FactoryOS ASCII Dashboard and Menu

Each of these accomplishments builds on the others. By dogfooding the platform with a dummy product (I created a placeholder app called FeedbackMetric to test everything in practice), I confirmed that I can add a new product in the /products directory, wire it up to the platform packages, and get a working app that has all the baseline functionality (auth, org management, billing, etc.) out of the gate. In one week, FactoryOS went from zero to a multi-feature skeleton that can support real SAAS applications.

Architecture Snapshot

To visualize how everything is organized, here's a simplified view of the FactoryOS monorepo structure:

/platform
├── identity        # Org management, roles, SSO hooks
├── licensing       # License key generation & validation
├── billing         # Subscription integration (Polar API)
├── entitlements    # Feature flags and plan entitlements
├── ui-kit          # Shared UI components (Livewire/Blade)
/products
├── feedbackmetric  # Example product (Laravel app) 
├── (your next product here)
/ops
├── factory         # Go TUI for command-center (dev tools)
├── ci              # CI workflows and scripts
├── docker          # Dockerfiles for builds, Compose, etc.
└── charts          # Helm charts for Kubernetes deploys
Makefile            # One-command builds, tests, releases

The platform packages are built as reusable Laravel packages (loaded via Composer). Each product is a full Laravel app that pulls in those packages. This means I can create a new product by simply cloning a template app into /products/newproduct and hooking it up – it will automatically have all the platform capabilities (auth, licensing, etc.) available. The Makefile and ops scripts ensure that whether I'm building locally or in CI, I consider all products and keep the builds consistent.

A few implementation details: in SAAS mode, some platform components behave slightly differently (for example, licensing is basically no-op in hosted mode, since you wouldn't license yourself – instead you rely on billing subscriptions). In self-host mode, certain multi-tenant features are disabled or assume a single tenant context. I've tried to keep those differences minimal and well-encapsulated. In the end, it's one codebase and one monorepo powering all deployment models.

The Trade-offs

It wasn't all smooth sailing. A few things I wrestled with or consciously traded off:

License Enforcement UX: A more standard approach could be HTTP 403 Forbidden with a machine-readable error message (e.g. { "error":"license_expired" }). I may adjust this as I refine the self-host licensing flow, especially once real users are involved and need clear messaging on what to do if their license expires.

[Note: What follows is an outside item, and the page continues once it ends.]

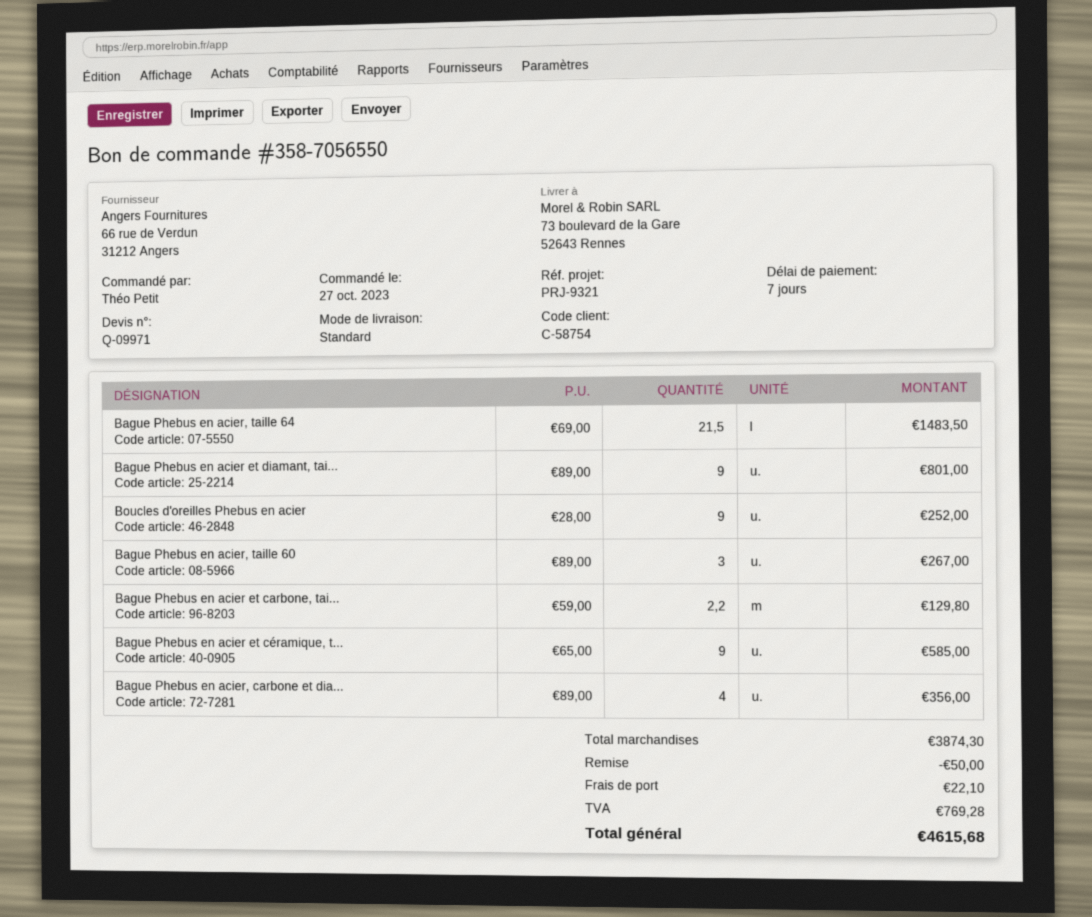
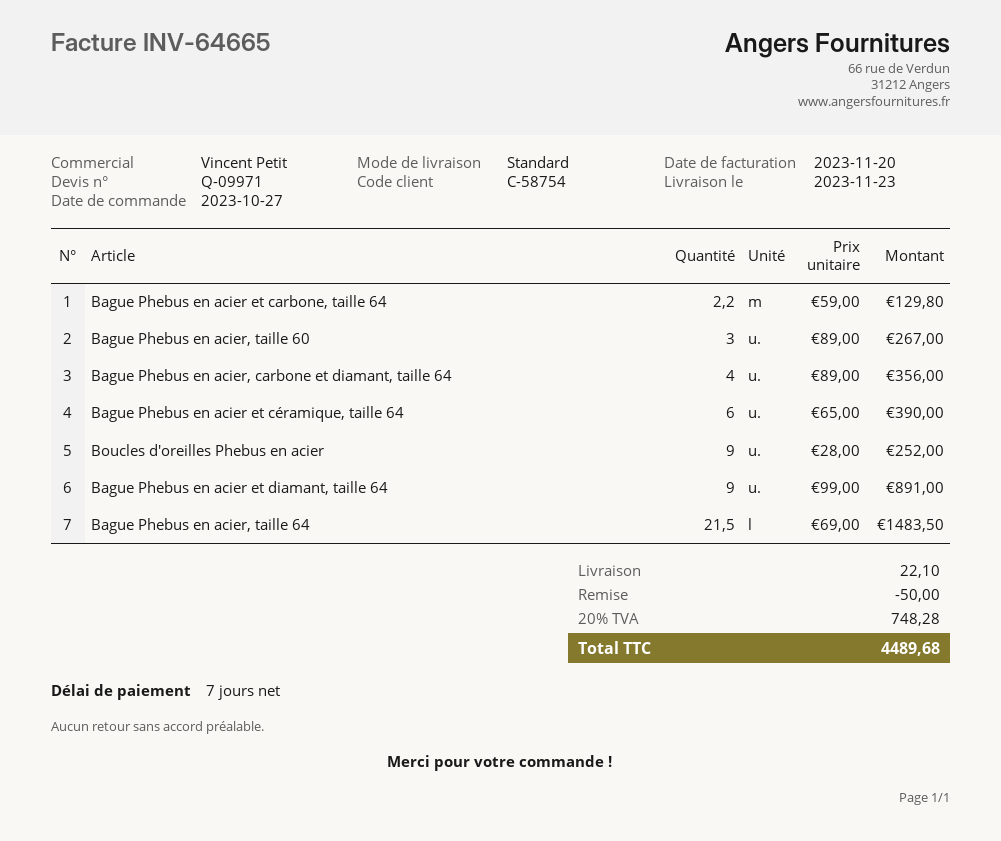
Bague Phebus en acier et diamant, tai...: 9 x 89.00 = 801.00 -> 9 x 99.00 = 891.00
Bague Phebus en acier et céramique, t...: 9 x 65.00 = 585.00 -> 6 x 65.00 = 390.00
tax: 769.28 -> 748.28
total: 4615.68 -> 4489.68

Two Docker Images vs. One: I debated whether maintaining two separate images (SAAS and self-host) is the right approach. The dual images ensure totally isolated configs (no chance of a self-host only feature accidentally running in SAAS, and vice versa), but it also means double the build artifacts and potential drift if I'm not careful. An alternative would be a single image with a runtime switch (env variable) to toggle SAAS vs self-host mode. That would simplify distribution (only one image per product) but every runtime would carry the code for both modes. For now, I've stuck with two images because it makes testing and licensing logic simpler (each image has only what it needs).

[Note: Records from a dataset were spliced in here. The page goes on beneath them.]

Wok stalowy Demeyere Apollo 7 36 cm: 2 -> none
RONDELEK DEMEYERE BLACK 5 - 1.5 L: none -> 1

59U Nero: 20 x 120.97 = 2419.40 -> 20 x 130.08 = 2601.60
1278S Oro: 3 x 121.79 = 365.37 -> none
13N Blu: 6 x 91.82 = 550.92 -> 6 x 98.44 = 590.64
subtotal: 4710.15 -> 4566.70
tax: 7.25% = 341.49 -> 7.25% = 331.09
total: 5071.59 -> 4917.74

Complexity vs. YAGNI: I definitely built more than a typical "Week 1 MVP". Things like SBOM signing, Helm charts, and a whole feature flag system are usually bells and whistles for later. I justified doing them early because they're part of the platform value prop: I want every product to be enterprise-ready (or close to it) out of the gate. Still, I have to be careful not to over-engineer. The rule I mentioned (no new platform features unless needed immediately) is my guardrail. I did catch myself almost adding a "policy engine" module and then stopped – I won't build that until a product truly requires custom fine-grained permissions or something. Iteration speed and tangible product output remain the priority.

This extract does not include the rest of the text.